What you will do
Scan the material for the word "body" and return every matching line.

Excerpted records
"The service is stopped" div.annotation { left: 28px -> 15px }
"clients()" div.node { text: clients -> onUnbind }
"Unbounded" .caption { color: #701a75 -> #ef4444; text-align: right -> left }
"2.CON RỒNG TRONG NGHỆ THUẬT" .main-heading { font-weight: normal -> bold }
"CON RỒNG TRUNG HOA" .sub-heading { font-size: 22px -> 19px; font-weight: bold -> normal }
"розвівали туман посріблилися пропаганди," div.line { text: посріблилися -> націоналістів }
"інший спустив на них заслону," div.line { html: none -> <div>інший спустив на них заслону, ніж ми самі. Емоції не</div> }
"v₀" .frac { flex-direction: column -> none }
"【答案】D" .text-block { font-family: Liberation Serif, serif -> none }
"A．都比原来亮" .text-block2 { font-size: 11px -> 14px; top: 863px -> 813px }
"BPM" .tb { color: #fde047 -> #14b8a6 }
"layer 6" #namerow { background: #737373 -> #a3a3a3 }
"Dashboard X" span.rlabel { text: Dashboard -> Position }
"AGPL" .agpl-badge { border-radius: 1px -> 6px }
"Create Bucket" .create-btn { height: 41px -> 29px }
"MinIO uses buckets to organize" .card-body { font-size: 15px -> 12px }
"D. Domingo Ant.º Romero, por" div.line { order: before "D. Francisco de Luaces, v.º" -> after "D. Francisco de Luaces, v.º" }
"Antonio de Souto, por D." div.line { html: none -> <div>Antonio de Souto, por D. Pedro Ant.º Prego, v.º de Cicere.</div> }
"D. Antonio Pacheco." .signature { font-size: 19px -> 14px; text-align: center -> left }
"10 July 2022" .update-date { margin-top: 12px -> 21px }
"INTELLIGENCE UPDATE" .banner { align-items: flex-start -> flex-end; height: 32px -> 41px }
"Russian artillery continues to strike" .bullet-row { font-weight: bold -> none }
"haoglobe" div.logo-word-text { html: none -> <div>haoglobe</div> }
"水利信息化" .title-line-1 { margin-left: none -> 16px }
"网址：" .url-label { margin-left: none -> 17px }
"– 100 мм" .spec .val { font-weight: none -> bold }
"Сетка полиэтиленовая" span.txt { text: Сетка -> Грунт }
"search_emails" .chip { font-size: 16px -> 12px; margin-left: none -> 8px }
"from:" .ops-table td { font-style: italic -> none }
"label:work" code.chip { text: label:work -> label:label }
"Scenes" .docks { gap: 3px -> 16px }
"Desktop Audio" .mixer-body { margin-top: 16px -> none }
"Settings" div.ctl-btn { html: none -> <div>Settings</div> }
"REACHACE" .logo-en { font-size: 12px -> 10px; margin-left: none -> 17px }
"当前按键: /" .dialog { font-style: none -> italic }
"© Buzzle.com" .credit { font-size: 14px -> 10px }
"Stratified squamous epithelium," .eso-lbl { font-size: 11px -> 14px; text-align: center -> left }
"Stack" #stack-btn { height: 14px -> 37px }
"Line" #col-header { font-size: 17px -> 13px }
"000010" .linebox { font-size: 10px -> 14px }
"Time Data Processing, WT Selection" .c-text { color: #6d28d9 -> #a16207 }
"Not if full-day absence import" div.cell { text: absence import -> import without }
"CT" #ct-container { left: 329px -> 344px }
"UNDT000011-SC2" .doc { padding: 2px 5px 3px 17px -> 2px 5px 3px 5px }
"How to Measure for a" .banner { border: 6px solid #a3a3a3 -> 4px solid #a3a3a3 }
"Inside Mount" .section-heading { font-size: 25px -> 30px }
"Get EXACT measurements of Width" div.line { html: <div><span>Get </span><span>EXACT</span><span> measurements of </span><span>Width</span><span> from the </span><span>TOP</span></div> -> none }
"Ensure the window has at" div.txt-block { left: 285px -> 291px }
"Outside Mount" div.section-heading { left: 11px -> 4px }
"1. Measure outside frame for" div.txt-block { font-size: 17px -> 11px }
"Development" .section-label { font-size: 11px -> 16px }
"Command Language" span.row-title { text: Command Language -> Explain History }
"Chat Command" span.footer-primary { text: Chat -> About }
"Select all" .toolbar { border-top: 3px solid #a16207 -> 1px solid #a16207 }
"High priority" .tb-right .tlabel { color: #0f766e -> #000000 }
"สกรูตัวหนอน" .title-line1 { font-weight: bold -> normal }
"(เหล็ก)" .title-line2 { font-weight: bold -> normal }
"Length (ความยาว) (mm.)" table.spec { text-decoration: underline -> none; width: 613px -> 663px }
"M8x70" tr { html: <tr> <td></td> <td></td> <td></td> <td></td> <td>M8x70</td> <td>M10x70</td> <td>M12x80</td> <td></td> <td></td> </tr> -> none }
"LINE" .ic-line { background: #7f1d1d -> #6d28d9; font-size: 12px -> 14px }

Answer area
"MinIO uses buckets to organize" .card-body { font-size: 15px -> 12px }
"Desktop Audio" .mixer-body { margin-top: 16px -> none }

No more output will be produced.